In the material below, count the lines with the word "Shoes" and state that number only.
----------
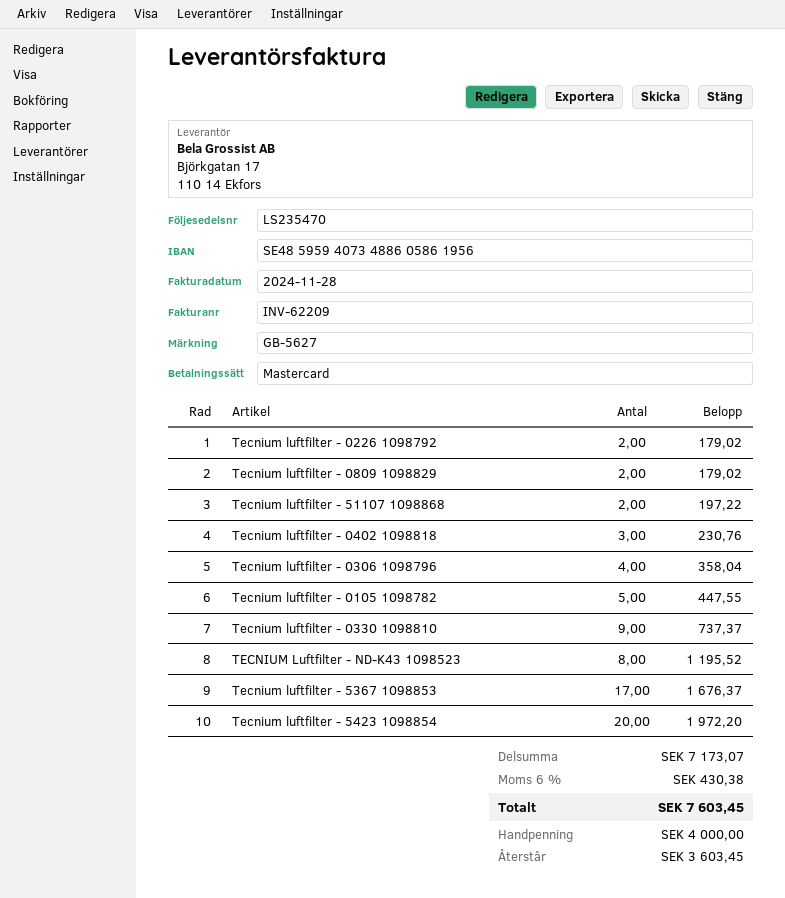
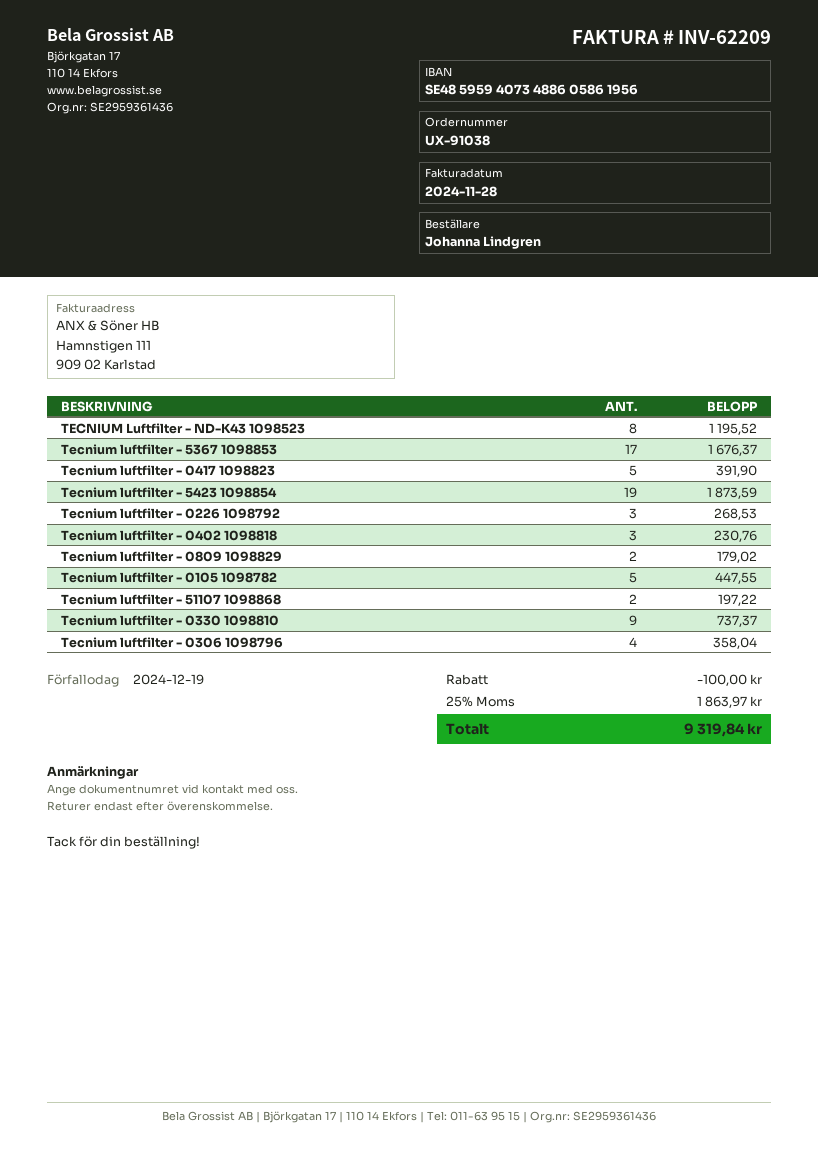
Tecnium luftfilter - 0226 1098792: 2 for 179.02 -> 3 for 268.53
Tecnium luftfilter - 5423 1098854: 20 for 1972.20 -> 19 for 1873.59
Tecnium luftfilter - 0417 1098823: none -> 5 for 391.90
discount: none -> 100.00
tax: 6% = 430.38 -> 25% = 1863.97
total: 7603.45 -> 9319.84

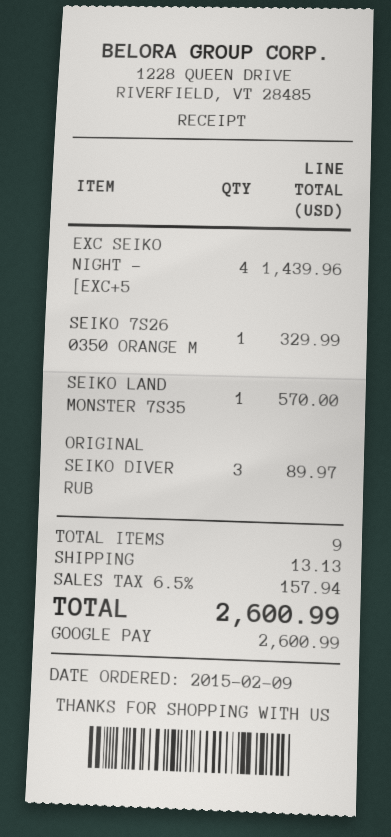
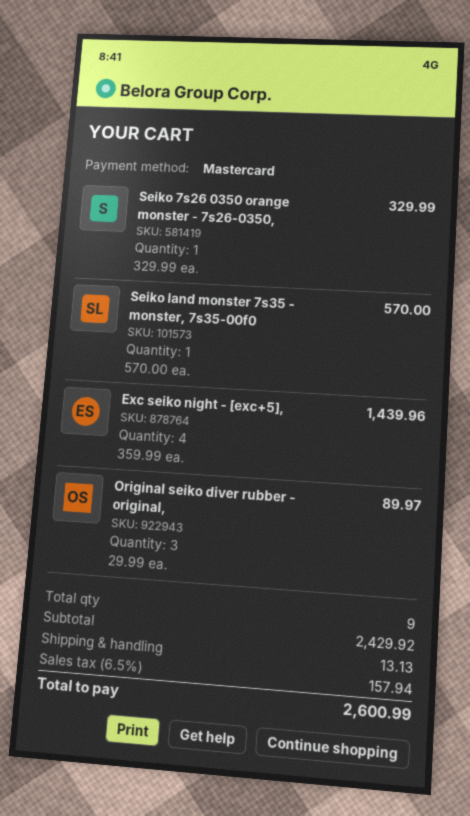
payment method: Google Pay -> Mastercard

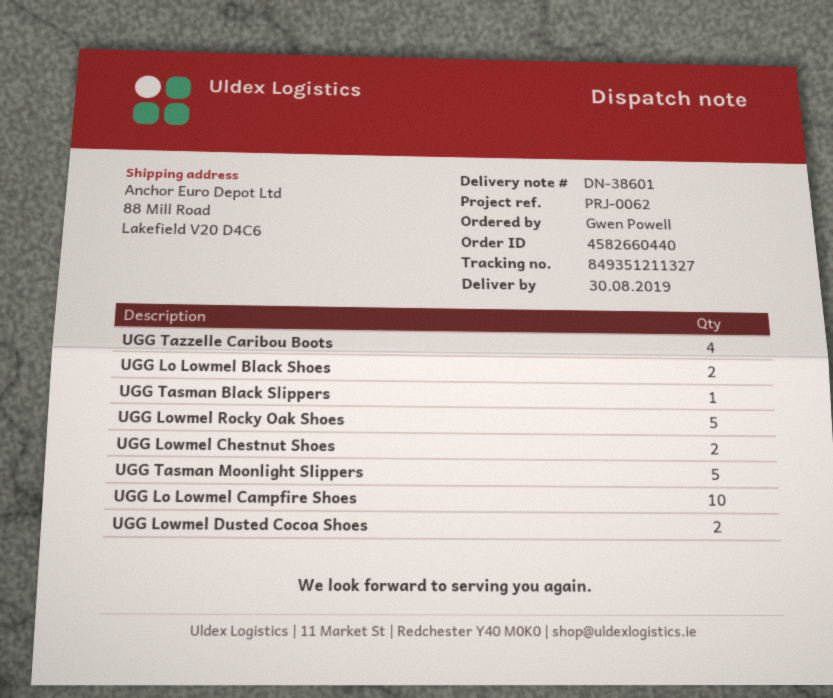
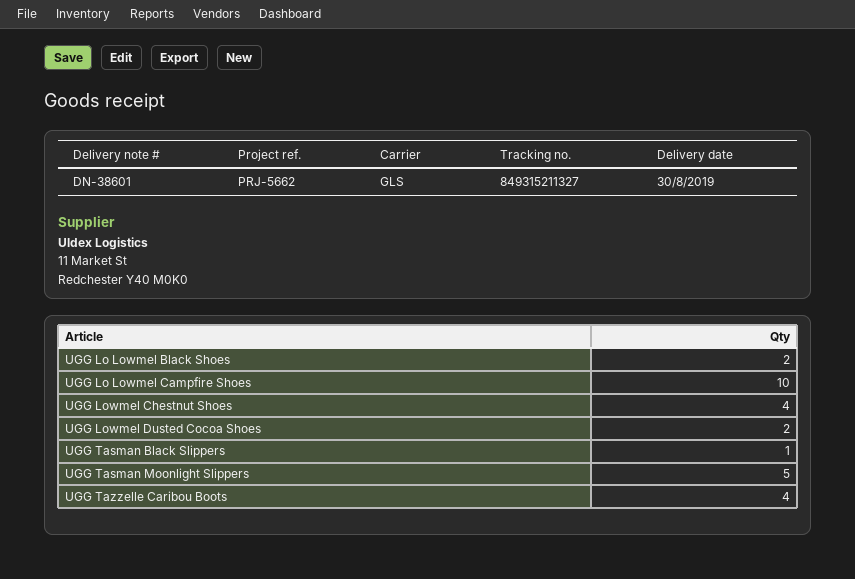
reference: PRJ-0062 -> PRJ-5662
tracking number: 849351211327 -> 849315211327
UGG Lowmel Rocky Oak Shoes: 5 -> none
UGG Lowmel Chestnut Shoes: 2 -> 4

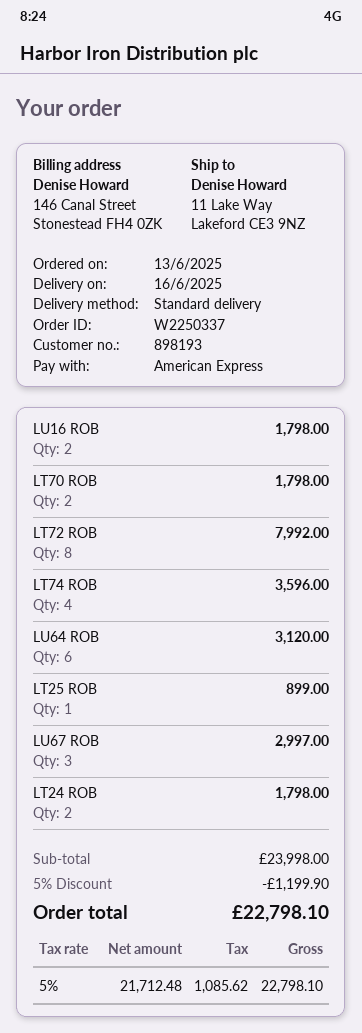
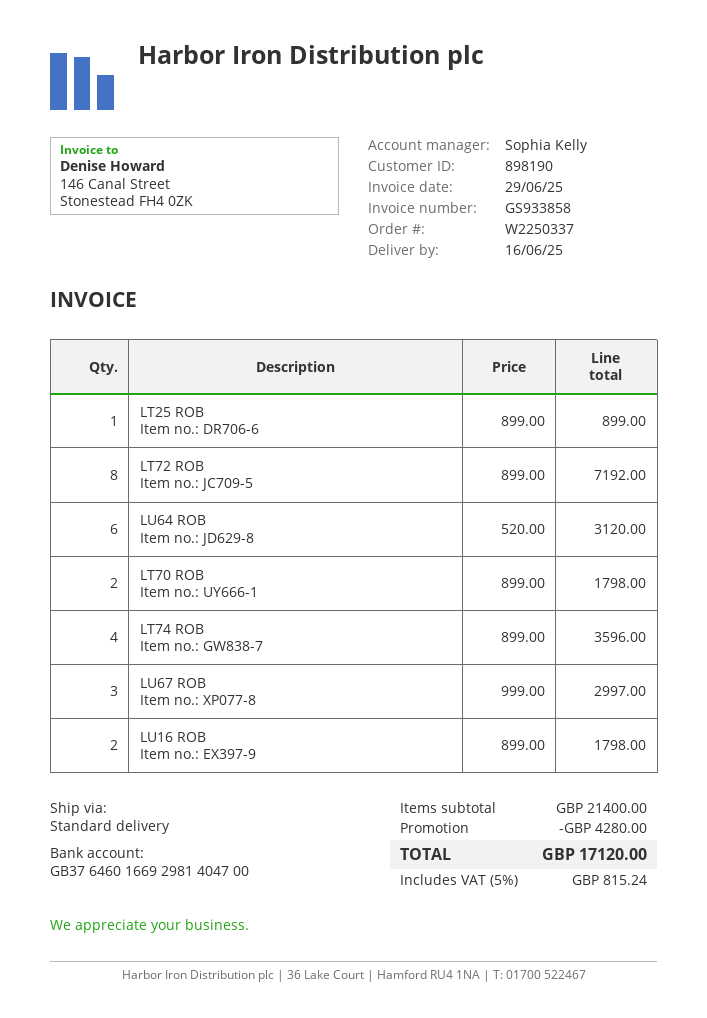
customer number: 898193 -> 898190
LT72 ROB: 8 for 7992.00 -> 8 for 7192.00
LT24 ROB: 2 for 1798.00 -> none
subtotal: 23998.00 -> 21400.00
discount: 1199.90 -> 4280.00
tax: 5% = 1085.62 -> 5% = 815.24
total: 22798.10 -> 17120.00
----------
## Answer area
2